Epsilon Crateris

Observation data Epoch J2000.0 Equinox J2000.0 (ICRS)
- Constellation: Crater
- Right ascension: 11^{h} 24^{m} 36.591^{s}
- Declination: −10° 51′ 33.576″
- Apparent magnitude (V): 4.81

Characteristics
- Spectral type: K5 III
- U−B color index: +1.87
- B−V color index: +1.556±0.005

Astrometry
- Radial velocity (R_{v}): +2.0±0.6 km/s
- Proper motion (μ): RA: −25.154 mas/yr Dec.: +24.689 mas/yr
- Parallax (π): 8.1780±0.1653 mas
- Distance: 399 ± 8 ly (122 ± 2 pc)
- Absolute magnitude (M_{V}): −0.43±0.18

Details
- Mass: 0.99±0.08 M_{☉}
- Radius: 44.7 R_{☉}
- Luminosity: 391 L_{☉}
- Surface gravity (log g): 1.61 cgs
- Temperature: 3,930 K
- Metallicity [Fe/H]: −0.38 dex
- Rotational velocity (v sin i): 10 km/s
- Other designations: ε Crt, 14 Crateris, BD−10°3260, HD 99167, HIP 55687, HR 4402, SAO 156658

Database references
- SIMBAD: data

= Epsilon Crateris =

Solitary star in the constellation Crater

Epsilon Crateris is a solitary star in the southern constellation of Crater. Its name is a Bayer designation that is Latinized from ε Crateris and abbreviated ε Crt or ε Crt. Visible to the naked eye, it has an apparent visual magnitude of 4.81. With an annual parallax shift of 8.1780 mas as seen from the Earth, its estimated distance is approximately 399 ly 376 light years from the Sun.

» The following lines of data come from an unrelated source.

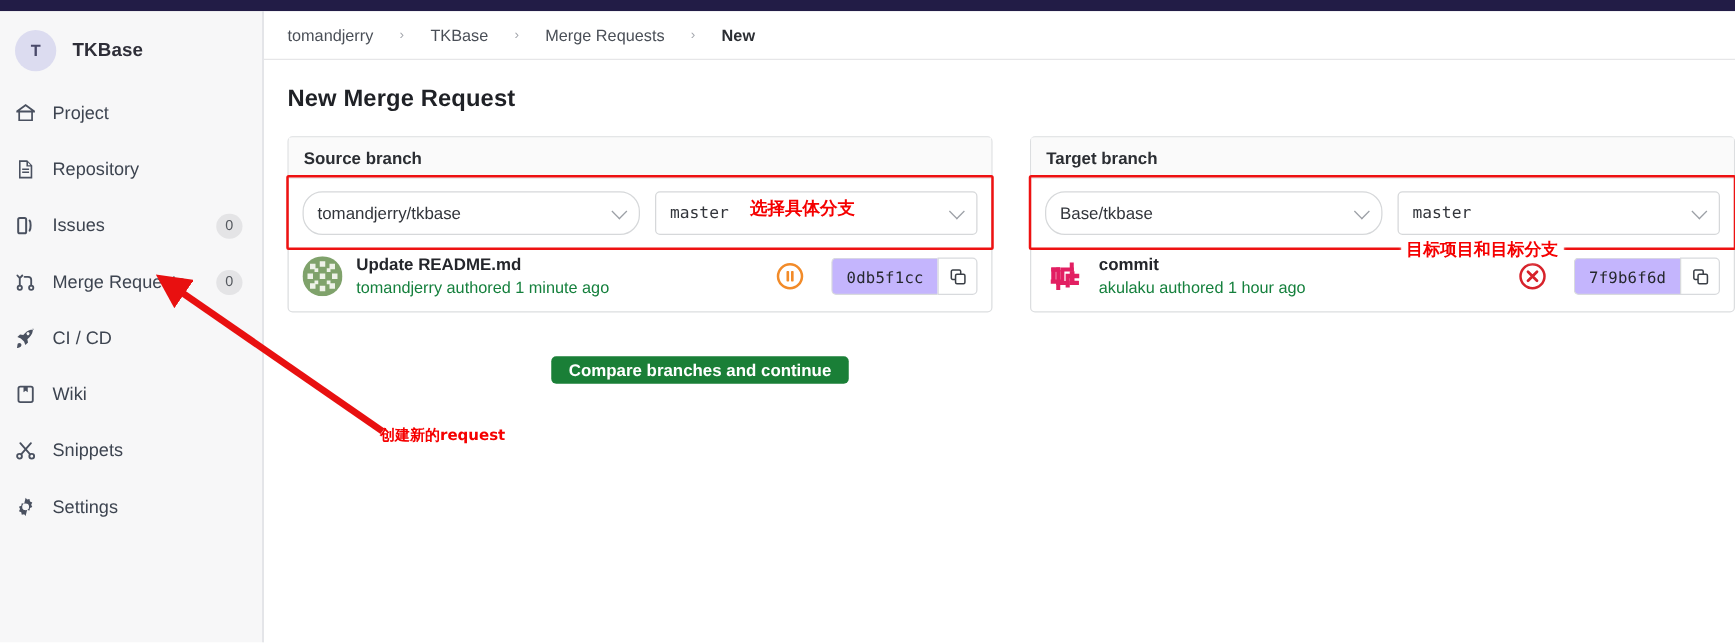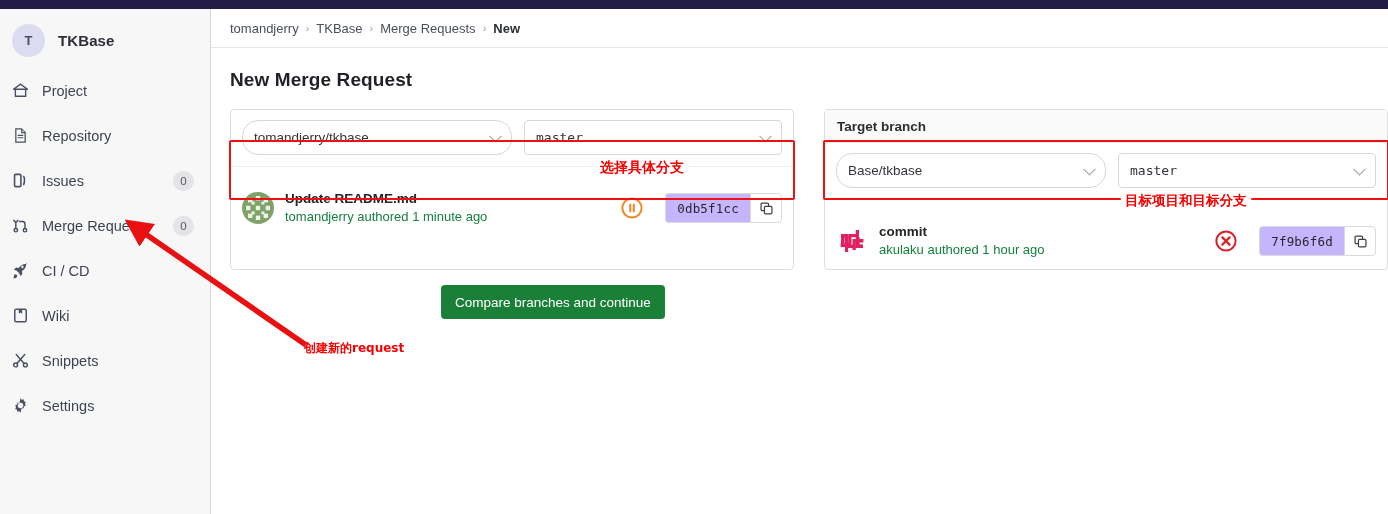"tomandjerry" .breadcrumb { gap: 7px -> 21px }
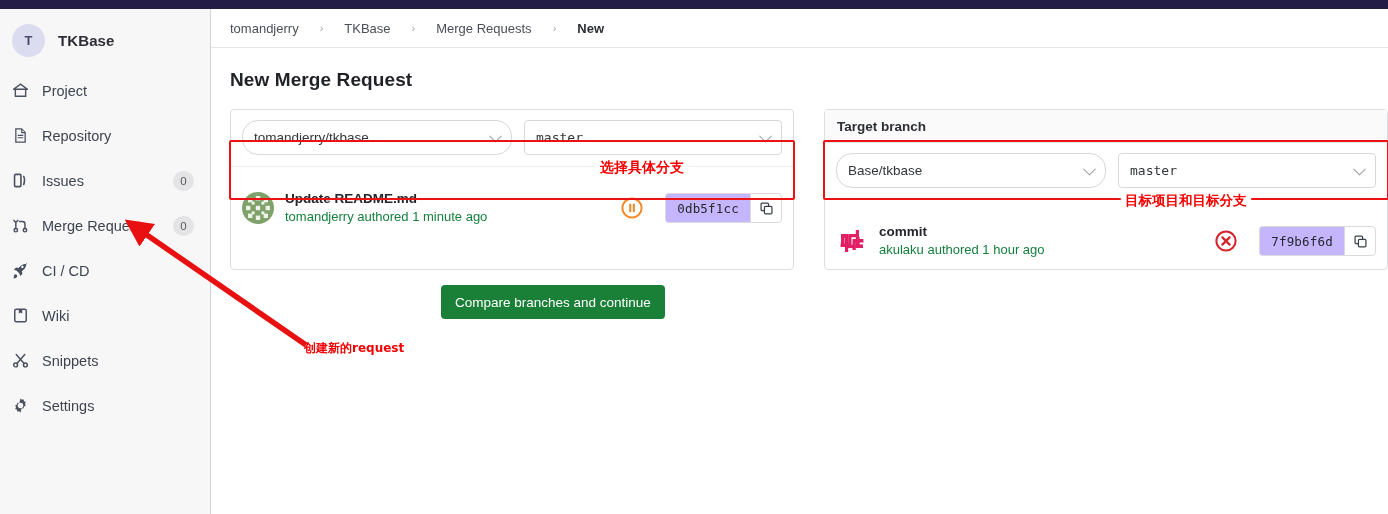"Source branch" div.panel-head { html: none -> <div>Source branch</div> }
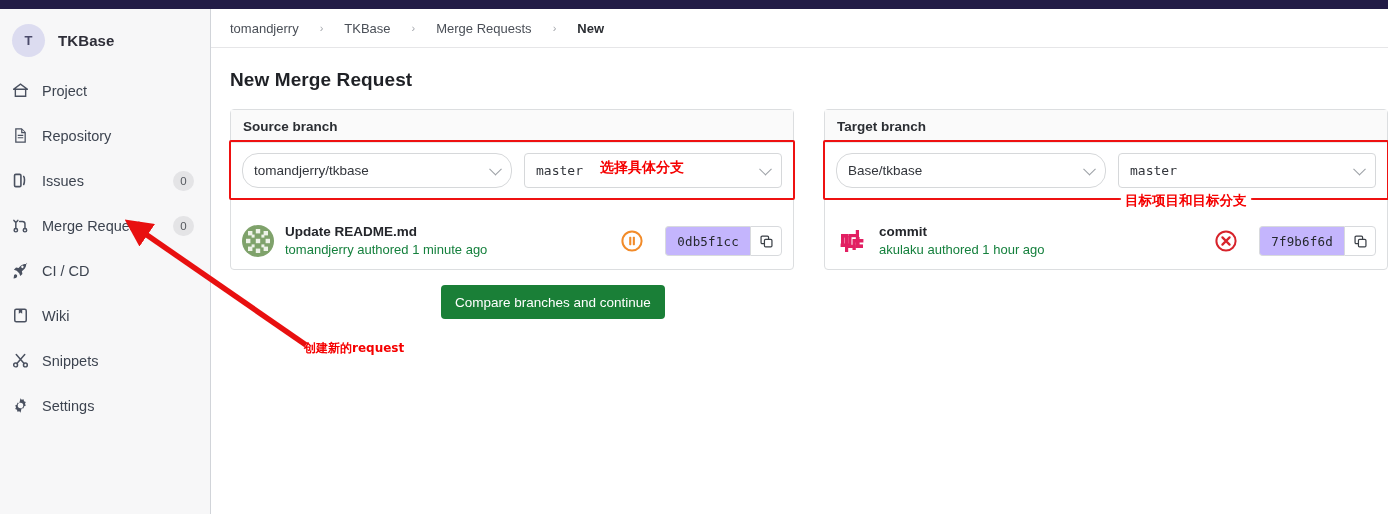"Update README.md" .commit-row { padding: 23px 11px 10px 11px -> 3px 11px 10px 11px }
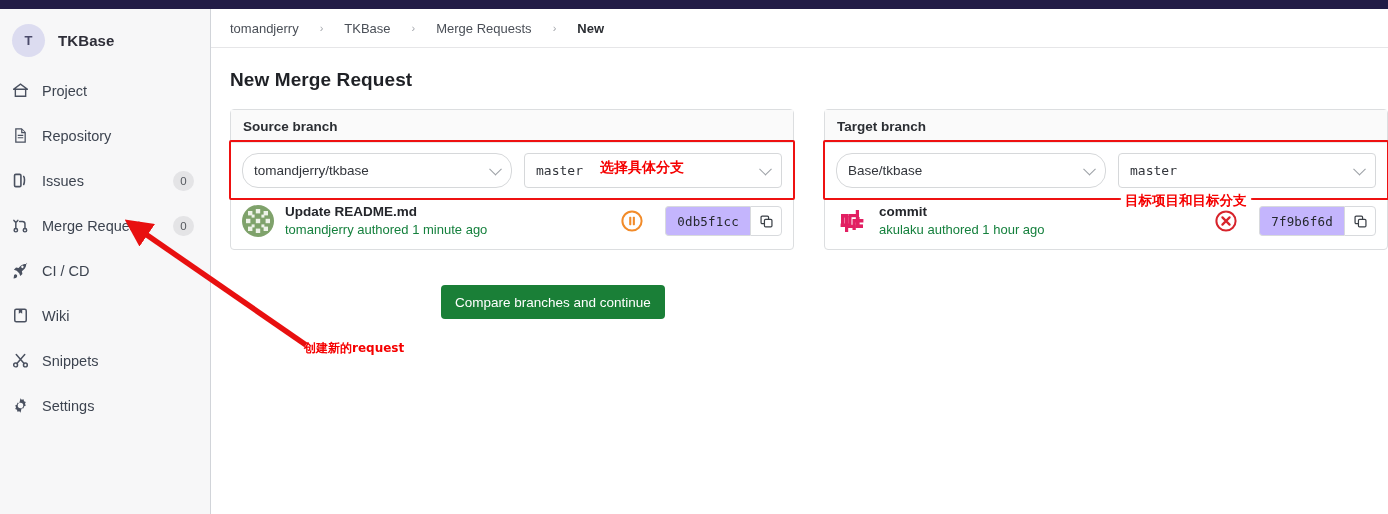"Compare branches and continue" .compare-btn { font-weight: 400 -> 700; height: 34px -> 22px }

This is an evolved K-type giant star with a stellar classification of K5 III. It has about the same mass as the Sun, but has expanded to 44.7 times the Sun's radius. The star is radiating 391 times the solar luminosity from its outer atmosphere at an effective temperature of 3,930 K.